= Esther Rabbah =

Midrash to the Book of Esther

Esther Rabbah (Hebrew: אסתר רבה) is a midrash to the Book of Esther.

From its plan and scope, it is apparently an incomplete collection of the rich aggadic material which has been produced on the Book of Esther.

== Structure ==
Except in the Vilna and Warsaw editions with their modern and arbitrary divisions, this Midrash consists of six "parashiyyot" (chapters, sections; singular = "parashah") introduced by one or more proems. These chapters begin respectively at Esther 1:1, 1:4, 1:9, 1:13, 2:1, 2:5. In the Venice edition of 1545, each chapter has at the end the words "selika parashata..." This division was probably based on the sections of the Esther scroll, as indicated by the closed paragraphs (סתומות); such paragraphs existing in the present text to 1:9, 1:13, 1:16, 2:1, 2:5, etc. The beginning of 1:4, as well as the lack of a beginning to 1:16, may be due to differences in the division of the text. It may furthermore be assumed that a new parashah began with the section Esther 3:1, where several poems precede the comment of the midrash.

From Esther 3:1 onward, there is hardly a trace of further division into chapters. There is no new parashah even to Esther 4:1, the climax of the Biblical drama. As the division into parashiyot has not been carried out throughout the work, so too the running commentary to the Biblical text is much reduced in chapters 7–8, and is discontinued entirely at the end of chapters 8. The various paragraphs that follow chapter 8 seem to have been merely tacked on.

==Sources and dating==
The Book of Esther early became the subject of discussion in the schoolhouses, as may be seen from Megillah 10b et seq., where long aggadic passages are joined to single verses. Esther Rabbah is variously connected with these passages. The author of Esther Rabbah often draws directly upon the Yerushalmi, Bereshit Rabbah, Wayikra Rabbah, Pirke De-Rabbi Eliezer, Targumim, and other ancient sources. Bereshit Rabbah or Vayikra Rabbah may also have furnished the long passage in parashah 1, in connection with the explanation of the first word (ויהי).

Parashah 6 shows several traces of a later period: especially remarkable here is the literal borrowing from Yosippon, where Mordechai's dream, Mordechai's and Esther's prayers, and the appearance of Mordechai and Esther before the king are recounted. However, these borrowings do not justify assigning to the midrash (as S. Buber does) a date later than Yosippon, such as the mid-10th century; for as early as Azariah dei Rossi they have been noted as later interpolations.

According to Strack & Stemberger (1991), the midrash may be considered to be composed of two different parts which were combined in the 12th or 13th century.
1. An older part characterized by non-anonymous proems, originating in Palestine around 500 CE, which draws material from Talmud Yerushalmi, Genesis Rabbah, and Leviticus Rabbah. This part is then itself cited in such works as Ecclesiastes Rabbah and Midrash Psalms.
2. A younger part drawing from Yosippon, which may be dated to the 11th century.
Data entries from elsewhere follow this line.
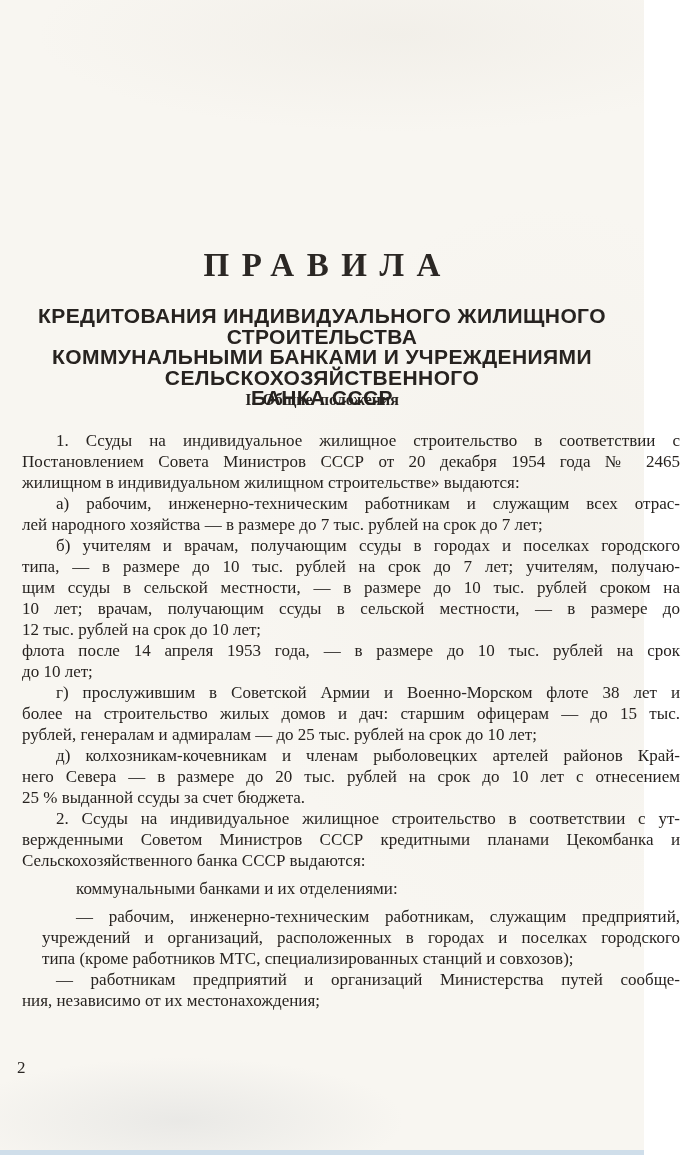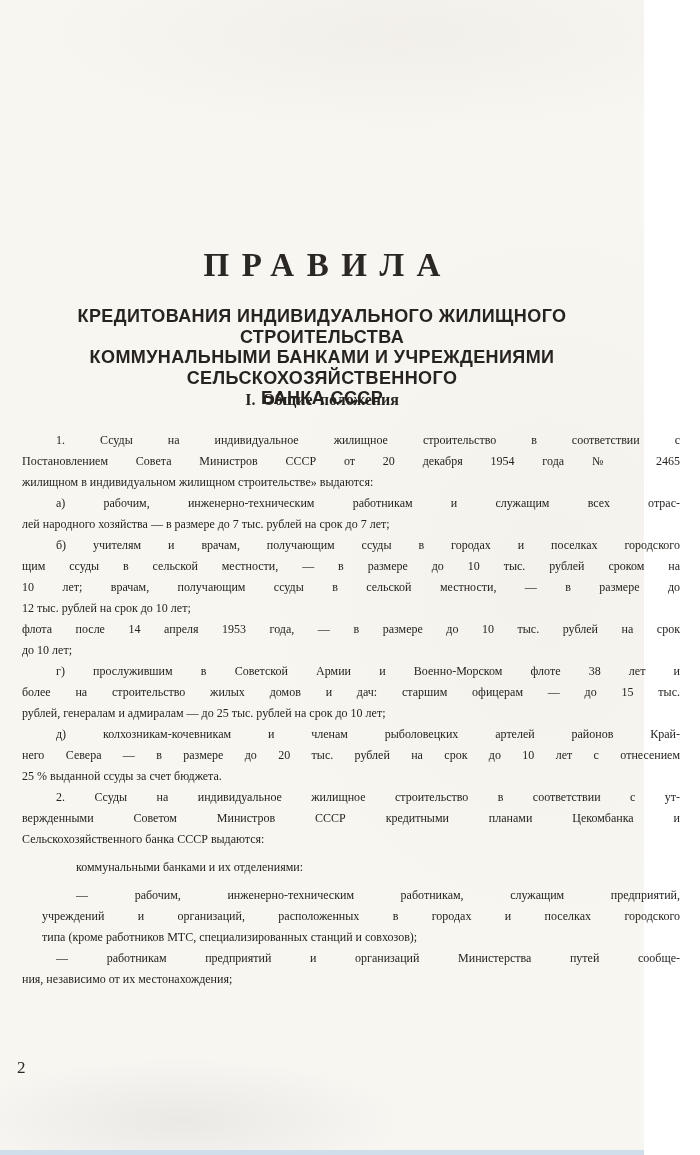--- a/index.html
+++ b/index.html
@@ -46,7 +46,7 @@
     text-align: center;
     font-family: "Liberation Sans", "DejaVu Sans", sans-serif;
     font-weight: 700;
-    font-size: 18px;
+    font-size: 21px;
     line-height: 20.5px;
     letter-spacing: 0.4px;
     color: #272320;

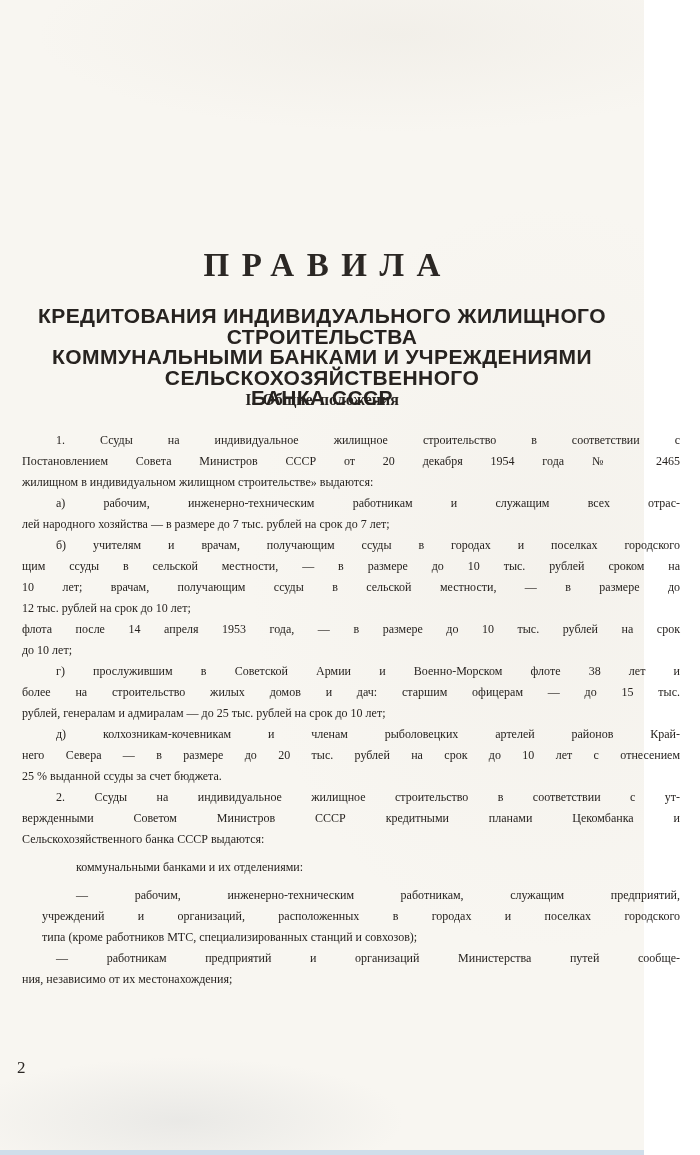--- a/index.html
+++ b/index.html
@@ -69,7 +69,7 @@
     top: 430px;
     left: 22px;
     width: 658px;
-    font-size: 12px;
+    font-size: 17px;
     line-height: 21px;
   }
   .para { margin: 0; }

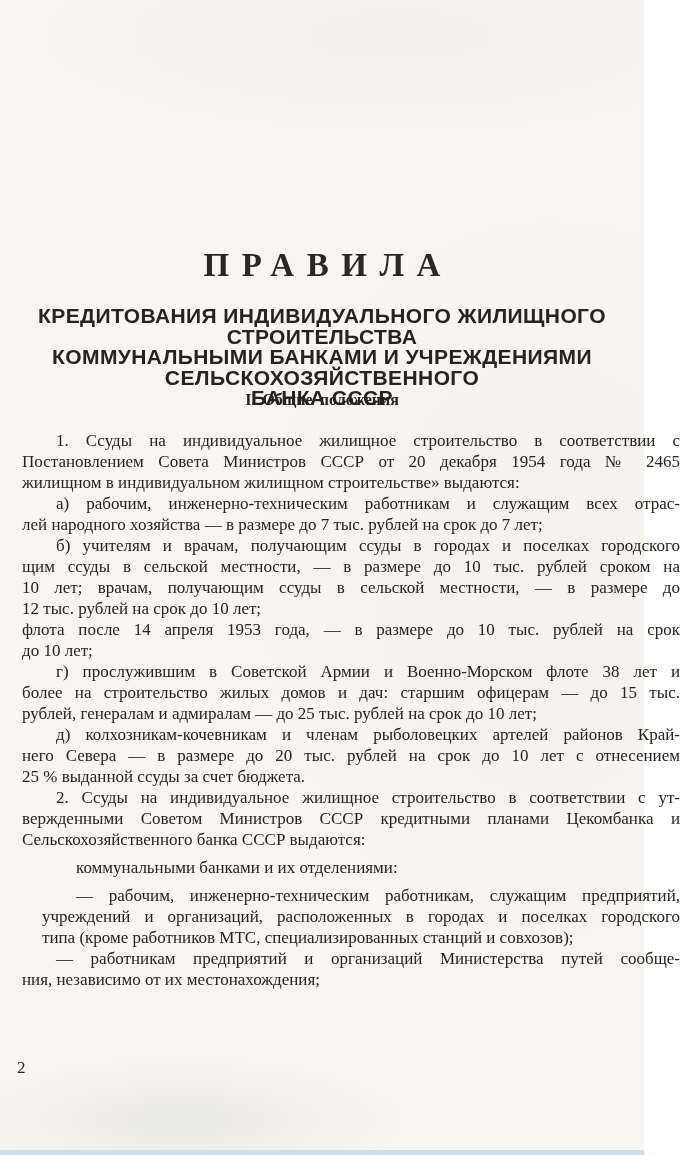--- a/index.html
+++ b/index.html
@@ -124,6 +124,7 @@
       </div>
       <div class="para">
         <div class="line first">б) учителям и врачам, получающим ссуды в городах и поселках городского</div>
+        <div class="line">типа, — в размере до 10 тыс. рублей на срок до 7 лет; учителям, получаю-</div>
         <div class="line">щим ссуды в сельской местности, — в размере до 10 тыс. рублей сроком на</div>
         <div class="line">10 лет; врачам, получающим ссуды в сельской местности, — в размере до</div>
         <div class="line last">12 тыс. рублей на срок до 10 лет;</div>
In any case, this midrash may be considered older and more original than the Midrash Abba Gorion to the Book of Esther. The Yalkut Shimoni quotes many passages from the latter midrash, as well as from another aggadic commentary. The midrash here considered is entitled "Midrash Megillat Esther" in the Venice edition. Nahmanides quotes it as the Haggadah to the Esther roll.

It may be assumed with certainty that it is of Judean origin.